Last week, the central banks of the UAE, Saudi Arabia, Kuwait and Qatar raised their benchmark borrowing rates. This came after the US Federal Reserve raised its key interest rate for the fifth time this year to slash surging inflation and restore price stability.

The Fed increased the policy rate by 75 basis points (bps), its third consecutive three-quarters of a percentage point increase. GCC banking regulators followed the Fed's policy rate moves because their currencies are pegged to or aligned with the US dollar.

Brent, the benchmark for two thirds of the world's oil, slid 4.76 per cent to settle at $86.15 on Friday amid concerns about a potential global economic recession. West Texas Intermediate, the gauge that tracks US crude, dropped by 5.69 per cent to close at $78.74 a barrel.

However, oil prices are still up about 10 per cent year-to-date, following a 67 per cent rally in 2021.
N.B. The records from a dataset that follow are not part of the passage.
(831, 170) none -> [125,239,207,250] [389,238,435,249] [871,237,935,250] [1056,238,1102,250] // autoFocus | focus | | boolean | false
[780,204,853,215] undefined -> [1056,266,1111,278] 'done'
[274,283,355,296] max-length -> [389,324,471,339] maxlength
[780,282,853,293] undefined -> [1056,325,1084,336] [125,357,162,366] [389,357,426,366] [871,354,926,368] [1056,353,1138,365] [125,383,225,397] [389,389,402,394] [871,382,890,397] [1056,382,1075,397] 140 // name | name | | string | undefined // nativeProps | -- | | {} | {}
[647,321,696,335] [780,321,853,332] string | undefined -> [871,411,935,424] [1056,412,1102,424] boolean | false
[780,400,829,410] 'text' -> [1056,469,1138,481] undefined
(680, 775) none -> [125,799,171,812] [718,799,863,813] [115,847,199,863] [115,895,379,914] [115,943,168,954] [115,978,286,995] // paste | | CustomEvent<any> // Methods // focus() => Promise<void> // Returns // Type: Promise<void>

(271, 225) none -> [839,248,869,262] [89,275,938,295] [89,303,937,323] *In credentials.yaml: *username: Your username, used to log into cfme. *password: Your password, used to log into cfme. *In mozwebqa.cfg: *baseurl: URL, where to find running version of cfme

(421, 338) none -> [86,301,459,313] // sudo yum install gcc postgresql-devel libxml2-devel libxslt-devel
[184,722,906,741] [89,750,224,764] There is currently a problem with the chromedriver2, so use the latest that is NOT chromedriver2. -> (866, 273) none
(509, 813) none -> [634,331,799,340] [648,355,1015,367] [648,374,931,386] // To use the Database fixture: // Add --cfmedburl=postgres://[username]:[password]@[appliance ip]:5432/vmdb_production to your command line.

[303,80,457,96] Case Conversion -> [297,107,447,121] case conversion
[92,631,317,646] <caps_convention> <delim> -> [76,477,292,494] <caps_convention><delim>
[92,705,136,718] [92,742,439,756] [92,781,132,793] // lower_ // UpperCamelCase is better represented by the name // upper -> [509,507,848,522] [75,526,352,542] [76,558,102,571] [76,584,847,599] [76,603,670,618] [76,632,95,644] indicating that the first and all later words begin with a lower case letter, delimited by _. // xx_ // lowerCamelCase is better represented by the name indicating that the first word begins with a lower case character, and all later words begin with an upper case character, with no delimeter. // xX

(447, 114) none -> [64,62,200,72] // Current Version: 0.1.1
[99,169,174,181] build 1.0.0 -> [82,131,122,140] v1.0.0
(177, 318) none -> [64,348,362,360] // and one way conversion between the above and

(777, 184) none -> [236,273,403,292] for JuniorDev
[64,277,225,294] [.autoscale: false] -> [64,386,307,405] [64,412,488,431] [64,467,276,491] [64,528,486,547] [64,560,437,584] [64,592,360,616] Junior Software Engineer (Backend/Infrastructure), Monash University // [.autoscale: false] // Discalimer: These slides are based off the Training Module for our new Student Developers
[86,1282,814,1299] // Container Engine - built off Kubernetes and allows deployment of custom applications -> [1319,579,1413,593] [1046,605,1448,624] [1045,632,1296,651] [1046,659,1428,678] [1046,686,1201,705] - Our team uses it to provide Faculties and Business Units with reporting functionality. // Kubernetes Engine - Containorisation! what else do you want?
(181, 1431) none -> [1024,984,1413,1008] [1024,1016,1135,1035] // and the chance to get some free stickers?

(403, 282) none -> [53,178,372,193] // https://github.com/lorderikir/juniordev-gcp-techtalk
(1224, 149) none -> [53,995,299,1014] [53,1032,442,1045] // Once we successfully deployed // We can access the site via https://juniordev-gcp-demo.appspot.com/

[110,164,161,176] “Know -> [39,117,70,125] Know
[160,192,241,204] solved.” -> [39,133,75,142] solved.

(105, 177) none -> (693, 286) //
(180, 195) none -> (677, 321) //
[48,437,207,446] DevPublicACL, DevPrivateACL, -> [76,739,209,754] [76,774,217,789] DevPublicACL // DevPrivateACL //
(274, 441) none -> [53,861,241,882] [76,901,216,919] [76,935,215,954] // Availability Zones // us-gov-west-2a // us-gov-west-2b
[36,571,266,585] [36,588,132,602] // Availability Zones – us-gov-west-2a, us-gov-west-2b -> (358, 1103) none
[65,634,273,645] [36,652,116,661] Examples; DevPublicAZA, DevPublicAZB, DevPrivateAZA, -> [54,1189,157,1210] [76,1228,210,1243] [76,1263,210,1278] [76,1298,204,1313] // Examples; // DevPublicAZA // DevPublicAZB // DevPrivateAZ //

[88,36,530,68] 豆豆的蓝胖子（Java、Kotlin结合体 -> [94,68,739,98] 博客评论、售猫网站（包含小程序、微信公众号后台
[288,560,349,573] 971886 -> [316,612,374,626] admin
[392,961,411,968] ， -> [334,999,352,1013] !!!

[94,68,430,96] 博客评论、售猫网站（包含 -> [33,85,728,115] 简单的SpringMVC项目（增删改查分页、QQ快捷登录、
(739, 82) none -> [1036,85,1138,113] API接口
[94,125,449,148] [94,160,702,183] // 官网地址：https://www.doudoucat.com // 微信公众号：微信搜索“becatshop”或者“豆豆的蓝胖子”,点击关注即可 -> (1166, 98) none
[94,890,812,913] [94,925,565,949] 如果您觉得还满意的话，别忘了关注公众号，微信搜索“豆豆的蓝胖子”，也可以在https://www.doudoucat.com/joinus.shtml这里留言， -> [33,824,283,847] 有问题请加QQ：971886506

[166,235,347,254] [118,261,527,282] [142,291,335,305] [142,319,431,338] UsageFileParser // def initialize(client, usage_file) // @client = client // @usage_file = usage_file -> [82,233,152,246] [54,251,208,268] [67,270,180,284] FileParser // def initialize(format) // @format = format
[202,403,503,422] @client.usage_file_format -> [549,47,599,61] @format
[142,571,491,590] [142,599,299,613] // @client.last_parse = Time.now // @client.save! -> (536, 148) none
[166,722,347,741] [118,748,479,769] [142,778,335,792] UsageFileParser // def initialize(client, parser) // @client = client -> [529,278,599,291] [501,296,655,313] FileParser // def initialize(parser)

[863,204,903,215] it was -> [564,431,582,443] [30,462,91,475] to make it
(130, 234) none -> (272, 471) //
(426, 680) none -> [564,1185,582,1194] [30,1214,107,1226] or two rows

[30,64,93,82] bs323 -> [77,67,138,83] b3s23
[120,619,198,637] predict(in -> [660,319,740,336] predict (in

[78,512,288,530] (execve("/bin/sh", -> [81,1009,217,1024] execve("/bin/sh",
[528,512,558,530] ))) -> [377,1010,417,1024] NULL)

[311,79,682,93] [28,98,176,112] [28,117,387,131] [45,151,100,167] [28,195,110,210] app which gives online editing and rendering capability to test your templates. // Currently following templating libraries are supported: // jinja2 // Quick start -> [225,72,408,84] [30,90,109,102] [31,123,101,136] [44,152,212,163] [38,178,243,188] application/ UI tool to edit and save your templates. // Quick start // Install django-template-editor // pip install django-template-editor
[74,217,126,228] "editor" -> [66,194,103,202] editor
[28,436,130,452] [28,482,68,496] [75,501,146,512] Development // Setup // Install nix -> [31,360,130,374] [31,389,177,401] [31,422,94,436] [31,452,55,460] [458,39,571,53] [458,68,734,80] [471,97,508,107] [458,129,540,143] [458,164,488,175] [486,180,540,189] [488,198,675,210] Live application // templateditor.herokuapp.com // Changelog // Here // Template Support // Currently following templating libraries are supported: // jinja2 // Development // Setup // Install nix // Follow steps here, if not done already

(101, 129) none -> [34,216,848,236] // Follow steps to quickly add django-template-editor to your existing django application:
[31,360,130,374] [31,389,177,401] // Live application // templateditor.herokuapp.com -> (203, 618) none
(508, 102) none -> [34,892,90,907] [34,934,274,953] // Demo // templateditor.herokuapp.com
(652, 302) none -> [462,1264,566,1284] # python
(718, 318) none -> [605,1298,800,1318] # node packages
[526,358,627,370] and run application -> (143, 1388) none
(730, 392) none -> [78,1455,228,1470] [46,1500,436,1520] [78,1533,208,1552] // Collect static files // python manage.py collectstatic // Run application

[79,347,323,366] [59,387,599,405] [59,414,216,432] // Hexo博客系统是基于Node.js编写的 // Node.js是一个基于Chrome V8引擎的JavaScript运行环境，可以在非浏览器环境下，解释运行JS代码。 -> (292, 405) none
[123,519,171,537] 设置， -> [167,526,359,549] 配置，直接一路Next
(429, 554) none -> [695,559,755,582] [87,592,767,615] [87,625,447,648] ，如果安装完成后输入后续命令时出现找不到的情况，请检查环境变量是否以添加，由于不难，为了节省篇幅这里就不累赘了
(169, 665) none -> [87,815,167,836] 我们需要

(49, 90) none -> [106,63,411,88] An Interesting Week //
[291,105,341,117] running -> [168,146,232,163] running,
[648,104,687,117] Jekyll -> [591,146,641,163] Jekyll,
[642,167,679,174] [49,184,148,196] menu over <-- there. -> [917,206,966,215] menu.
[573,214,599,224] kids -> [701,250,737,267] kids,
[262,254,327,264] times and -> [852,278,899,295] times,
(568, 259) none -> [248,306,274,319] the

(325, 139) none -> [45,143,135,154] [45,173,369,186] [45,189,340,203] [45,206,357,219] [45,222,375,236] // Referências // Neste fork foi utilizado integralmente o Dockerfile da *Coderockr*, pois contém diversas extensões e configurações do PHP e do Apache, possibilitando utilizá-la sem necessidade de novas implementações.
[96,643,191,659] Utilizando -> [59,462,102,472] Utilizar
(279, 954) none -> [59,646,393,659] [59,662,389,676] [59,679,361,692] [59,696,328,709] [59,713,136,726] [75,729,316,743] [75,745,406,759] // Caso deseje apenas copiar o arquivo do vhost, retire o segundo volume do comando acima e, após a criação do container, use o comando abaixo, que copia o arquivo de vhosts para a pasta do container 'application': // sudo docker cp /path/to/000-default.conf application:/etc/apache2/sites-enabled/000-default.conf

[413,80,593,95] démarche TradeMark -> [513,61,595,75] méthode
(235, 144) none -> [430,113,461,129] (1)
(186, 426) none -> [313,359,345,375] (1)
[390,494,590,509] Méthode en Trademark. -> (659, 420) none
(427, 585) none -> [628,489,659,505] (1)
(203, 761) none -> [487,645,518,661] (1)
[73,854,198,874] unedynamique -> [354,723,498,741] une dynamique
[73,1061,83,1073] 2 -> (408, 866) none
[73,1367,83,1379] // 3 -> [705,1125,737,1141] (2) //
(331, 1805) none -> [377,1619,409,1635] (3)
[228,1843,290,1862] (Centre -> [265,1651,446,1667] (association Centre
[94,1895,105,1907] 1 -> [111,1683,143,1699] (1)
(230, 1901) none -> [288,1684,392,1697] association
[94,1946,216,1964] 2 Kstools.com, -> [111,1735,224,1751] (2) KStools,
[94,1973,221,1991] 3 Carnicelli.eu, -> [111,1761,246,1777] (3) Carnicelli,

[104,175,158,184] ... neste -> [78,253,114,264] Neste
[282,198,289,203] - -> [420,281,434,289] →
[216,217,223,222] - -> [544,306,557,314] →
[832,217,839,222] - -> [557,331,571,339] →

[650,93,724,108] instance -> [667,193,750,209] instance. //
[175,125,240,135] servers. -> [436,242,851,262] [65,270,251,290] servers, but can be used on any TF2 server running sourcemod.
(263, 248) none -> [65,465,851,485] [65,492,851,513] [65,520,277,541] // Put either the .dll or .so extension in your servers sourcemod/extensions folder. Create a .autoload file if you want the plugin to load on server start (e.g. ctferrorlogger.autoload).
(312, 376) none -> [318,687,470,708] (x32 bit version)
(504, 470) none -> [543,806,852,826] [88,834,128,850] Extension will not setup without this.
In the UAE, higher interest rates and a lower cost of risk will continue to support the banking sector's profitability this year, S&P said.

Increases in non-performing loans (NPLs) will "remain contained" as the UAE economy continues to improve and corporate activity recovers from the impact of the Covid-19 pandemic, the report said.

The extension of some of the central bank's Covid-related targeted economic support scheme (TESS) measures to vulnerable sectors during second-half of 2022 will provide additional recovery time, it added.

S&P expects the cost of risk to reduce to between 100 to 110 bps in 2022-2023, compared with 116 bps in 2021.

"Banks' provisioning coverage of NPLs was adequate at 90 per cent in June 2022, supporting this cost of risk normalisation," it said.

UAE real estate prices are recovering, though they remain below the 2014 peak. Demand was uninterrupted in the first half of 2022, fuelled by higher oil prices that underpin the economic recovery and positive sentiment in the GCC.

S&P expects slower growth in mortgage transaction volumes due to further interest rate rises. However, this will not be disruptive given that only an estimated 20 to 25 per cent of transactions are mortgage based.

The UAE economy is set to expand at the fastest pace this year since 2011. It grew by 8.4 per cent in the first quarter of this year — significantly sharper than the 2.1 per cent pre-pandemic GDP level.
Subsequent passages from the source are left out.